Wallowing in Self-Doubt
It’s 1 p.m. on a Friday. I’m home alone, sitting at the kitchen table, a half-eaten Caesar salad before me. Upstairs, my laptop idles. I know I should be up there, fingers on keys, writing. Yet here I sit.
I pick up Steven Pressfield’s The War of Art: Break Through the Blocks and Win Your Inner Creative Battles. I’m halfway through the book, which I’ve been reading in spurts for the past two weeks. As I peruse, my hand flies across the page, a yellow Sharpie marking up entire passages such as:
“This very moment, we can change our lives. There never was a moment, and never will be, when we are without the power to alter our destiny. … This second, we can sit down and do our work.”
YES. I love Pressfield’s words. This book…it gets me. I feel inspired and encouraged and I know, with Pressfield’s help, I can do this. I can WRITE.
I realize I’ve been staring out the window. Minutes have passed. Somewhere along the way, my eyes left the page and my brain took me on an inspirational journey, one in which I’m a full-time, well-paid, capital-w Writer.
A bird on the feeder looks at me, tilts his head sideways, and flitters off, his beak dribbling seeds as he takes flight.
I should be writing.
Out of the corner of my eye, light glistens off a plastic book jacket: John Dufresne’s Flash! Writing the Very Short Story. I need to read this. My fiction writing has stalled as of late, and I’m intrigued by flash fiction, those stories of a few hundred words or less.
I pick up Dufresne’s book and scan the first chapter. I can’t highlight this time — this book belongs to the public library —but I stop every so often to jot down nuggets of wisdom into my phone.
I’m again feeling inspired…until I get to page 12. Daniel Staesser’s “Narcissus Redeemed,” a work of flash fiction that sets the myth of Echo and Narcissus in a contemporary setting, is printed in its entirety. It’s brilliant.

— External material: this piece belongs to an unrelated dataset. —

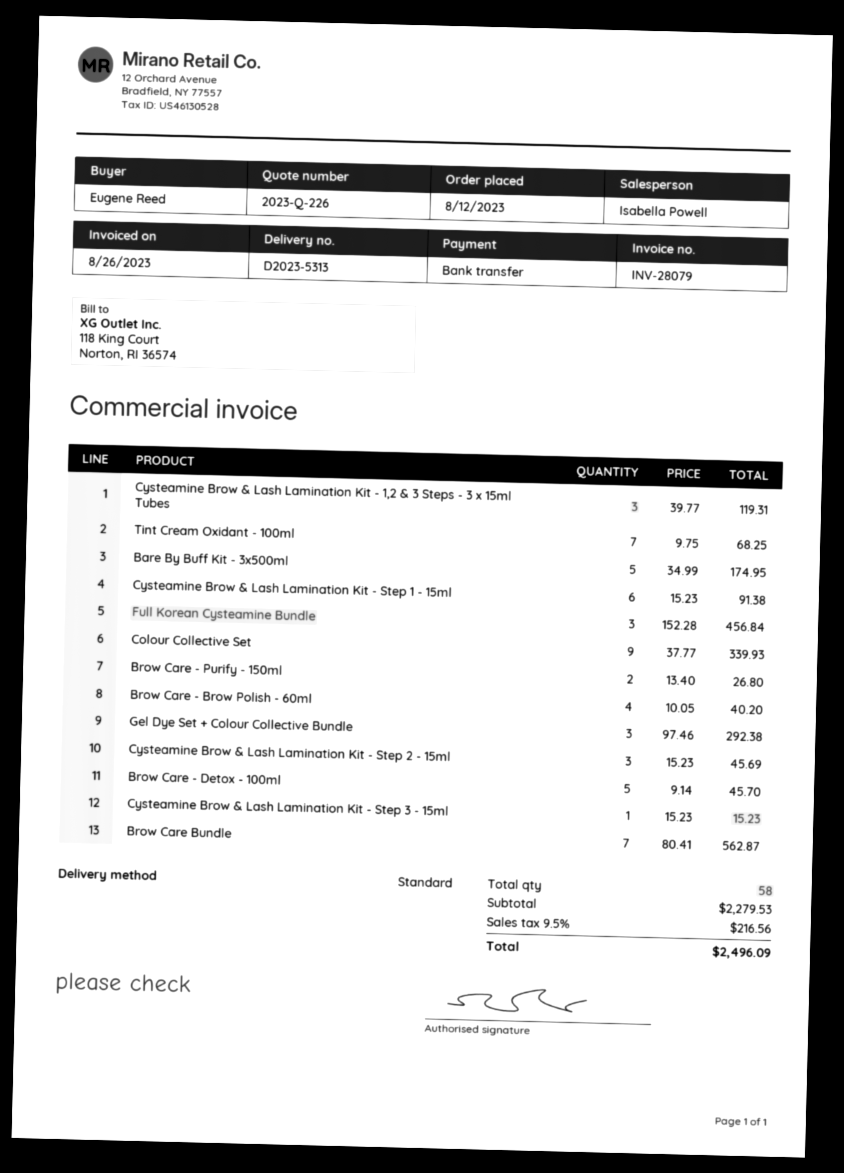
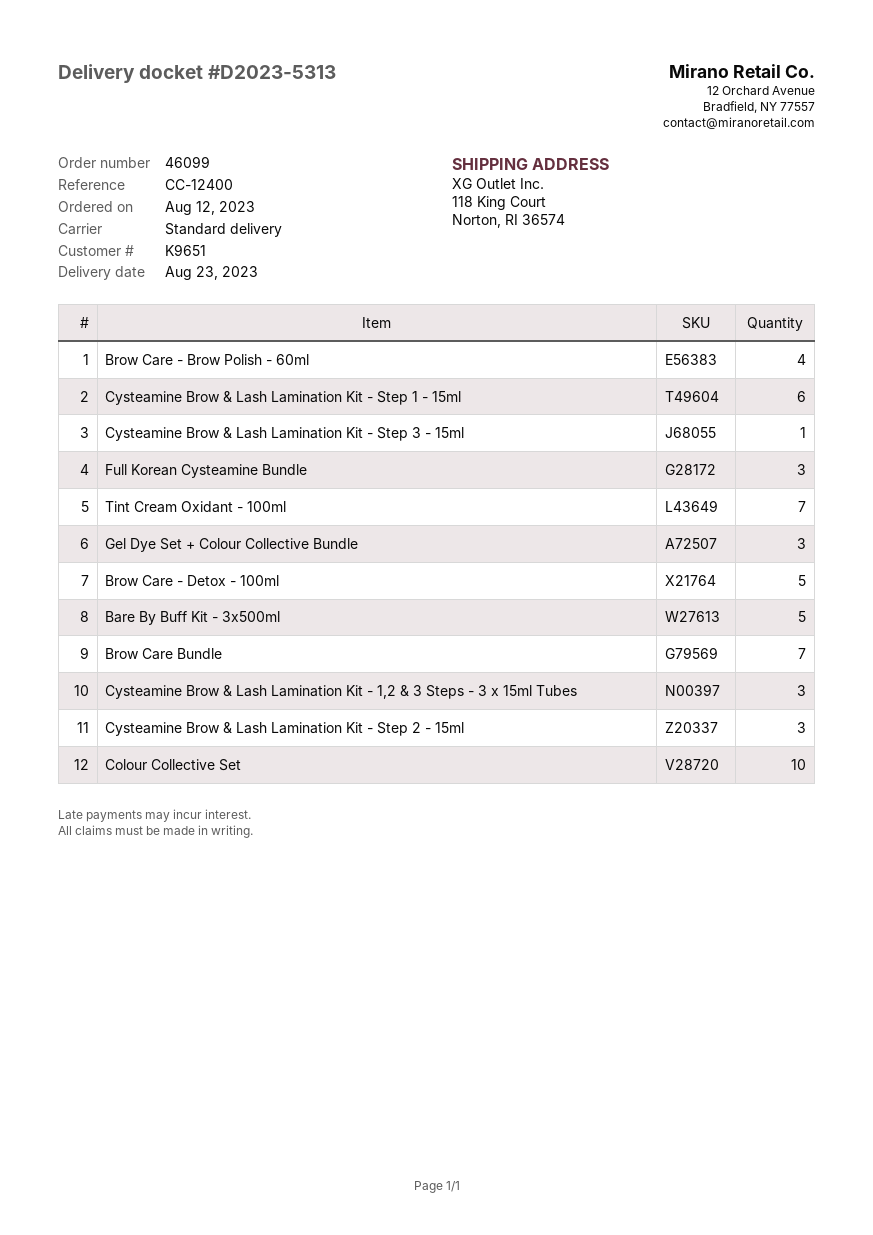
Colour Collective Set: 9 -> 10
Brow Care - Purify - 150ml: 2 -> none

I’ll never write like that, I think, feeling defeated.
I put the book down and trudge upstairs to my office. Stephen King’s The Outsider, another from the library, sits on my desk. All 560 pages of it, due back in less than two weeks. I need to write, but I also need to read. King says so himself in On Writing:
“If you want to be a writer, you must do two things above all others: read a lot and write a lot.”
So now I feel doubly guilty. I’m not writing and I’m not really reading. When I do read, my mind wanders (because I’m thinking about how I should be writing) and I end up in a staring contest with a finch.
I need to break this vicious cycle. I read about writing, but feel that I should actually be writing instead. So I write, but dislike what I’m writing. In response, I pick up a book about writing in an attempt to better my work, but then feel I should write instead of read. You get the picture.
My goals are not lofty. I’m not looking to be a Pulitzer Prize winner. I just want to do something I enjoy for a living. And I enjoy writing. But lately I’ve found myself doubting my abilities, lacking focus, and unable to churn out work as quickly, or as well, as I would like.
I wanted to write this post as a “How To.” But in this case, I don’t know how to. I’m hoping the answer comes to me soon. Because I’m really tired of staring at finches.